Segment Open
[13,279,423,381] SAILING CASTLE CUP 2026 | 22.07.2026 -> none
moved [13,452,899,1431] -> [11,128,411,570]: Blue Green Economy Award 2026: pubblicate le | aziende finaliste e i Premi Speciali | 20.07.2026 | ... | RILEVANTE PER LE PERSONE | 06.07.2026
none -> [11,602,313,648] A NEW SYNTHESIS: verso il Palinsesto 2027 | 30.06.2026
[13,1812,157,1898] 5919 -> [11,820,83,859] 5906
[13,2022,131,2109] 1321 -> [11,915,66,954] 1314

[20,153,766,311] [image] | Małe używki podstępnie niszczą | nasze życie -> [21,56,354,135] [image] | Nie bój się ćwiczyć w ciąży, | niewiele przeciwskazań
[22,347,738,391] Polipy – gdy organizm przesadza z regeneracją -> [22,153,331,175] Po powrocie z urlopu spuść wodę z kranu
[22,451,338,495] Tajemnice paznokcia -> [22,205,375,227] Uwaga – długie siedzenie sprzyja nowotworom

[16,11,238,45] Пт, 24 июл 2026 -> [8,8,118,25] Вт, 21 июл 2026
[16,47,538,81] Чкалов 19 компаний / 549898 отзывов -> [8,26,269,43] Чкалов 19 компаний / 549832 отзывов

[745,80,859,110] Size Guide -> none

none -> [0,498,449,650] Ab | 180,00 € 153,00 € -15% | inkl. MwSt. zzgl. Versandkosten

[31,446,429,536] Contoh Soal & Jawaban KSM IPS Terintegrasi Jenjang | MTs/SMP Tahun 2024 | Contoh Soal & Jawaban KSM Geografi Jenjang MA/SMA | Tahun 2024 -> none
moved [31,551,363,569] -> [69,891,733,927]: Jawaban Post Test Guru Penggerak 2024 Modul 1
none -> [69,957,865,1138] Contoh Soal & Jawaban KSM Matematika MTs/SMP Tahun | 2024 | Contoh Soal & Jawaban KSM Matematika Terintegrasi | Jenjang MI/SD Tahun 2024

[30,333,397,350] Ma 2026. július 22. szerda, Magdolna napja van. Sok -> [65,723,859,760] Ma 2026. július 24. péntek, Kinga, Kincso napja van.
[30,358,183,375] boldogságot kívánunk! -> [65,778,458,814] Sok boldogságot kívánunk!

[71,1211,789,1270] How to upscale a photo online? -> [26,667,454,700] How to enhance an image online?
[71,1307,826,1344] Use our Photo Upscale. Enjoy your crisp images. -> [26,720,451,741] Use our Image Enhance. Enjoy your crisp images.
Segment Closed
- WORK ITEM:
Go over the listing above and return each line with "Jenjang".

- EXERCISE SOLUTION:
[31,446,429,536] Contoh Soal & Jawaban KSM IPS Terintegrasi Jenjang | MTs/SMP Tahun 2024 | Contoh Soal & Jawaban KSM Geografi Jenjang MA/SMA | Tahun 2024 -> none
none -> [69,957,865,1138] Contoh Soal & Jawaban KSM Matematika MTs/SMP Tahun | 2024 | Contoh Soal & Jawaban KSM Matematika Terintegrasi | Jenjang MI/SD Tahun 2024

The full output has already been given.